Overview¶
LSST Batch Processing Service (BPS) allows large-scale workflows to execute in
well-managed fashion, potentially in multiple environments. The service is
provided by the ctrl_bps package. ctrl_bps_htcondor
is a plugin
allowing ctrl_bps
to execute workflows on computational resources managed by
HTCondor.
Prerequisites¶
Installing the plugin¶
Starting from LSST Stack version w_2022_18
, the HTCondor plugin package for
Batch Processing Service, ctrl_bps_htcondor
, comes with lsst_distrib
.
However, if you’d like to try out its latest features, you may install a
bleeding edge version similarly to any other LSST package:
git clone https://github.com/lsst/ctrl_bps_htcondor
cd ctrl_bps_htcondor
setup -k -r .
scons
Specifying the plugin¶
The class providing HTCondor support for ctrl_bps is
lsst.ctrl.bps.htcondor.HTCondorService
Inform ctrl_bps about its location using one of the methods described in its documentation.
Defining a submission¶
BPS configuration files are YAML files with some reserved keywords and some special features. See BPS configuration file for details.

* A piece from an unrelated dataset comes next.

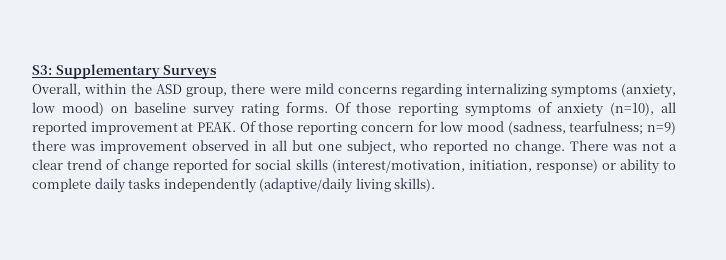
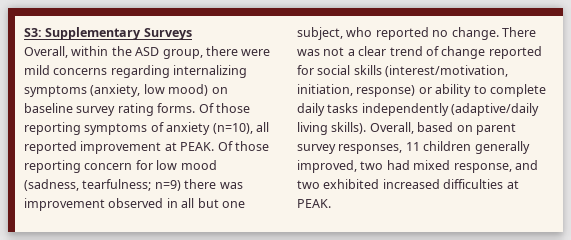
+ Overall, based on parent survey responses, 11 children generally improved, two had mixed response, and two exhibited increased difficulties at PEAK.

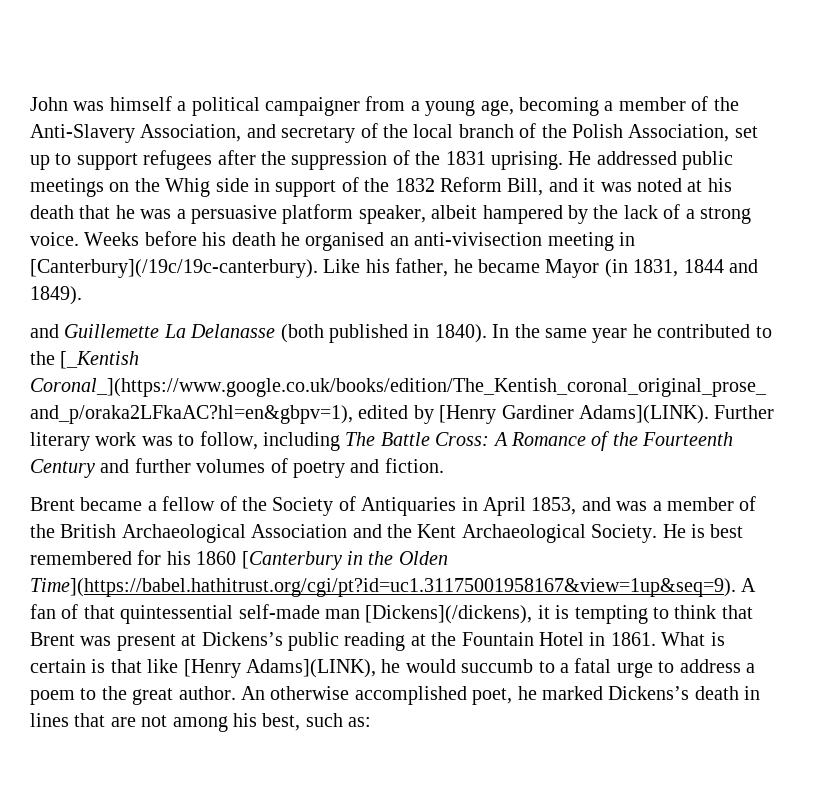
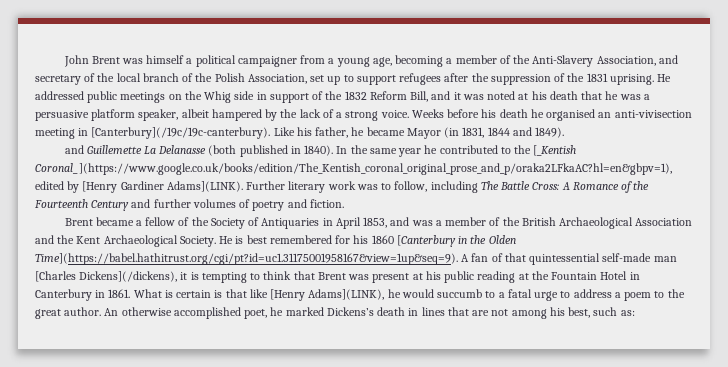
- John was himself a political campaigner from a young age, becoming a member of the Anti-Slavery Association, and secretary of the local branch of the Polish Association, set up to support refugees after the suppression of the 1831 uprising.
+ John Brent was himself a political campaigner from a young age, becoming a member of the Anti-Slavery Association, and secretary of the local branch of the Polish Association, set up to support refugees after the suppression of the 1831 uprising.
- He is best remembered for his 1860 [Canterbury in the Olden Time](https://babel.hathitrust.org/cgi/pt?id=uc1.31175001958167&view=1up&seq=9). A fan of that quintessential self-made man [Dickens](/dickens), it is tempting to think that Brent was present at Dickens’s public reading at the Fountain Hotel in 1861.
+ He is best remembered for his 1860 [Canterbury in the Olden Time](https://babel.hathitrust.org/cgi/pt?id=uc1.31175001958167&view=1up&seq=9). A fan of that quintessential self-made man [Charles Dickens](/dickens), it is tempting to think that Brent was present at his public reading at the Fountain Hotel in Canterbury in 1861.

The plugin supports all settings described in ctrl_bps documentation except preemptible.
Job Ordering¶
This plugin supports both ordering types of group
and noop
.
Job outputs are still underneath the jobs
subdirectory.
If one is looking at HTCondor information directly:
group
ordering is implemented as subdags so you will see more dagman jobs in the queue as well as a newsubdags
subdirectory for the internal files for running a group. To enable running other subdags after a failure but pruning downstream jobs, another job, name starting withwms_check_status
, runs after the subdag to check for a failure and trigger the pruning.noop
ordering is directly implemented as DAGMan NOOP jobs. These jobs do not actually do anything, but provide a mechanism for telling HTCondor about more job dependencies without using a large number (all-to-all) of dependencies.
Job Environment¶
By default, the htcondor jobs copy the environment from the shell in which
bps submit
was executed. To set or override an environment variable via
submission yaml, use an environment
section. Other yaml values and pre-existing
environment variables can be used. Some examples:
environment:
one: 1
two: "2"
three: "spacey 'quoted' value"
MYPATH: "${CTRL_BPS_DIR}/tests"
DAF_BUTLER_CACHE_DIRECTORY: "/tmp/mgower/daf_cache/{run_number}"
Note
The environment
section has to be at the root level. There is no
way to change the environment inside another level (e.g., per site,
per cluster, per pipeline task)
Glideins¶
HTCondor is able to to send jobs to run on a remote compute site, even when that compute site is running a non-HTCondor system, by sending “pilot jobs”, or glideins, to remote batch systems.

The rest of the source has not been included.